Researchers have discovered a new connection between diet and intestinal stem cells, which could play a role in the development of illness

The intestine is vital to maintaining our energy balance and is adept in reacting quickly to changes in nutrient balance and nutrition. It does this through intestinal cells, which are specially trained in the digestion of food ingredients and in the release of hormones. The intestinal cells of adults regenerate about every five to seven days. The capacity to continually regenerate and create all kinds of intestinal cells from stem cells in the intestinal tract is essential for the natural flexibility of the digestive system. A long-term diet high on sugar and fat may disrupt this adaptation and cause obesity, type 2 diabetes, and gastrointestinal cancer.

Heiko Lickert’s group of researchers at Helmholtz Munich, and the Technical University of Munich are studying the molecular mechanisms behind maladaptation. The scientists assume that intestinal stem cells play an important role in maladaptation. Using a mouse model, researchers examined the effects of a high-sugar , high-fat diet and compared it with the control group.

From a high-calorie diet to an the increased risk of gastrointestinal cancer

The first thing we noticed was that the small intestine grows greatly in size on the high-calorie diet. Fabian Theis, a computational biologist at Helmholtz München and I then analyzed 27,000 intestinal cell samples from mice fed a high-fat/high sugar diet. We discovered that intestinal stem cells differentiate and divide faster in mice fed an unhealthy diet by using machine learning techniques.

Anika Bottcher, Study Leader

The researchers hypothesize that this is due an increase in the activity of the relevant signaling pathways, which is connected to an increase in tumor growth in many cancers. “This could be a significant link: Diet influences metabolic signaling, which can lead to an increase in the number of intestinal stem cells and ultimately increases the risk of developing gastrointestinal cancers,” says Bottcher.

The high-resolution technique allowed the researchers to examine some of the most unusual cells in the intestinal tract. They were able to show that a poor diet could lead to a decrease in the number of serotonin-producing cells in the intestine. This may cause intestinal inertia (typical of diabetes mellitus) or an increase in appetite. The study also demonstrated that the absorbing cells respond to diets high in fat and their function increases, thereby directly promoting weight loss.

It is imperative to conduct research on non-invasive treatments

The findings and other results from the study lead to an understanding of the disease mechanisms that are associated with a high-calorie diet.
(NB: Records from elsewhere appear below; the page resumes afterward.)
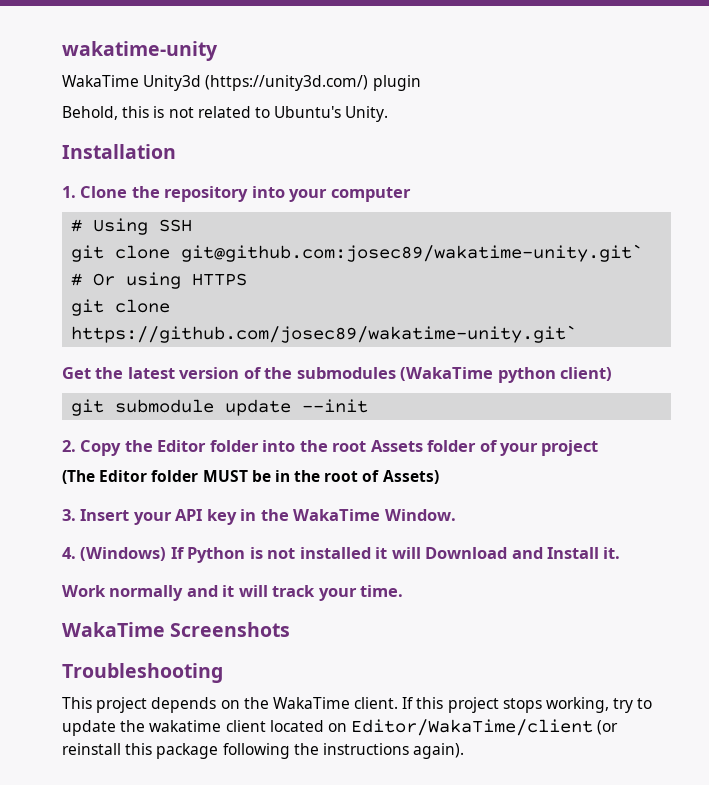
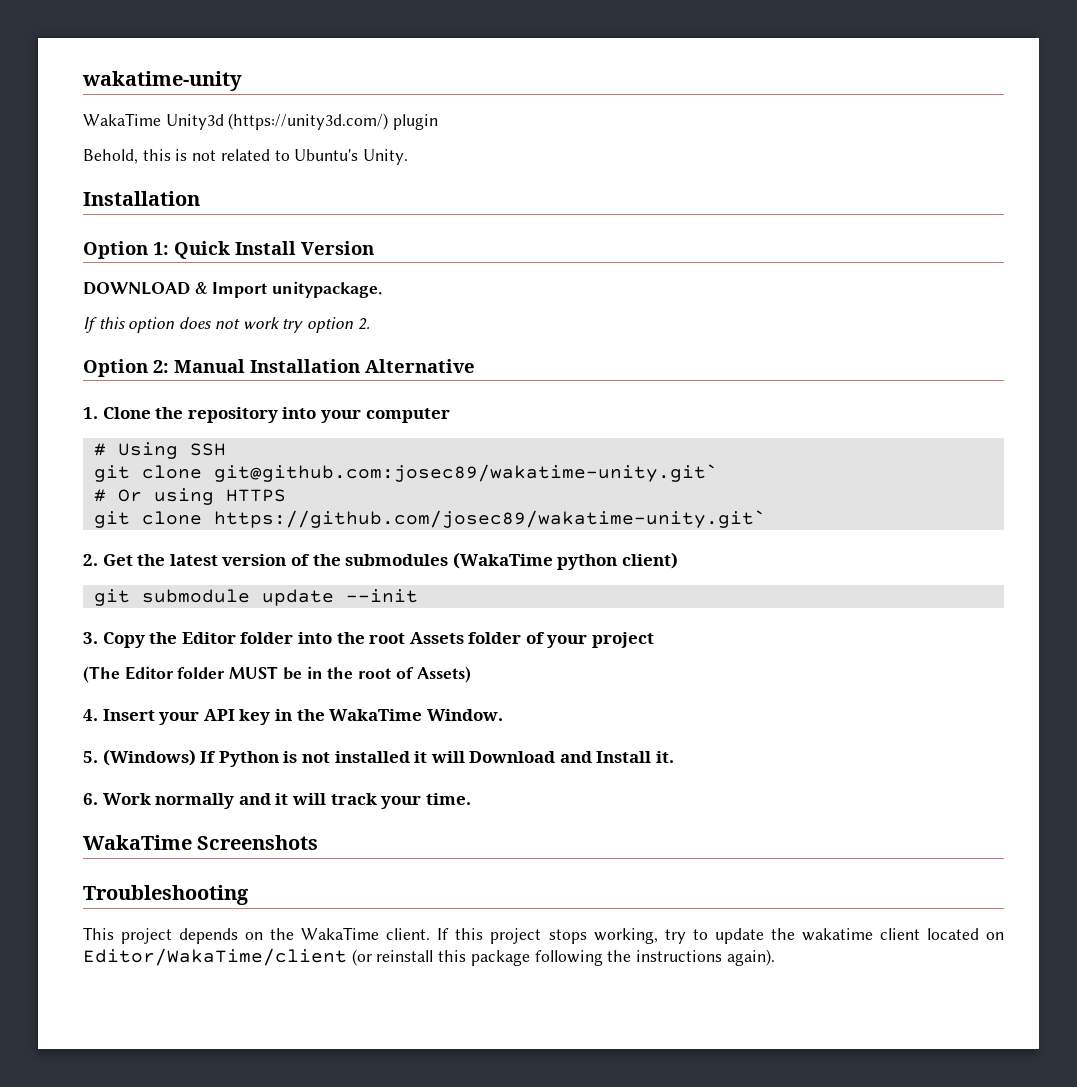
(176, 151) none -> [83,241,374,259] [83,281,383,298] [83,317,370,333] [83,359,475,377] // Option 1: Quick Install Version // DOWNLOAD & Import unitypackage. // If this option does not work try option 2. // Option 2: Manual Installation Alternative
(578, 334) none -> [83,554,98,566] 2.
[62,440,76,452] 2. -> [83,632,98,644] 3.
[62,509,76,521] 3. -> [83,709,98,721] 4.
[62,547,76,559] 4. -> [83,751,98,763] 5.
(621, 553) none -> [83,793,98,805] 6.

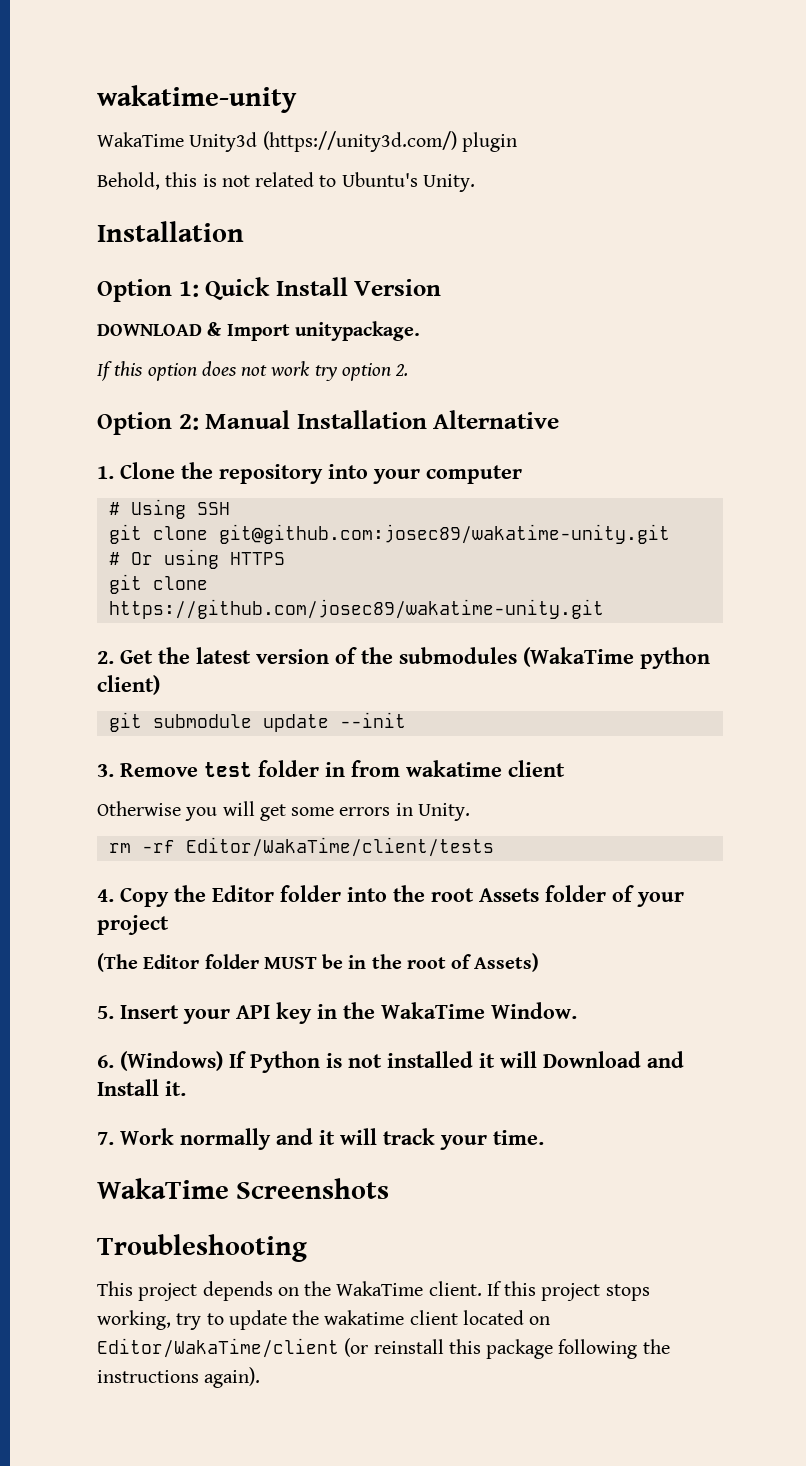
[213,464,718,482] git@github.com:josec89/wakatime-unity.git` -> [218,524,670,544] git@github.com:josec89/wakatime-unity.git
[213,510,766,528] https://github.com/josec89/wakatime-unity.git` -> [108,599,604,619] https://github.com/josec89/wakatime-unity.git
(98, 638) none -> [120,760,565,777] [97,801,470,821] [108,837,494,857] [97,889,114,902] Remove test folder in from wakatime client // Otherwise you will get some errors in Unity. // rm -rf Editor/WakaTime/client/tests // 4.
[83,709,98,721] 4. -> [97,1006,114,1019] 5.
[83,751,98,763] 5. -> [97,1055,114,1068] 6.
[83,793,98,805] 6. -> [97,1132,114,1145] 7.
Heiko Lickert, the study director, summarizes the findings by saying that “what we have discovered is crucial for developing alternative, non-invasive treatments.” There is no current pharmaceutical method to reverse or prevent diabetes and obesity. Bariatric surgery is the sole way to permanently lose weight and can even reverse the effects of diabetes. However, these surgeries are ineffective, non-reversible and costly for the healthcare system. For example, novel non-invasive therapies may be possible at the hormonal level , by targeting the regulation of serotonin levels. These and other strategies will be examined by the research group in the future research studies.

About the people

Anika Bottcher and Heiko Lickert conduct research at Helmholtz Diabetes Center in Helmholtz Munich. They are experts in the development of regenerative therapies for many common digestive disorders. Lickert is the head of the Institute for Diabetes and Regeneration Research and a professor at the Technical University of Munich (TUM). Both are scientists at the German Center for Diabetes Research (DZD).

The current study was published as an article in Nature Metabolism.

Journal reference:

Aliluev A., and al. (2021). Diet-induced changes in the function of intestinal stem cells are the cause of obesity and prediabetes among mice. Nature Metabolism.

Content Source:

Gemma Wilson

Gemma is a journalism graduate with keen interest in covering business news – specifically startups. She has as a keen eye for technologies and has predicted quite a few successful startups over the last couple of years.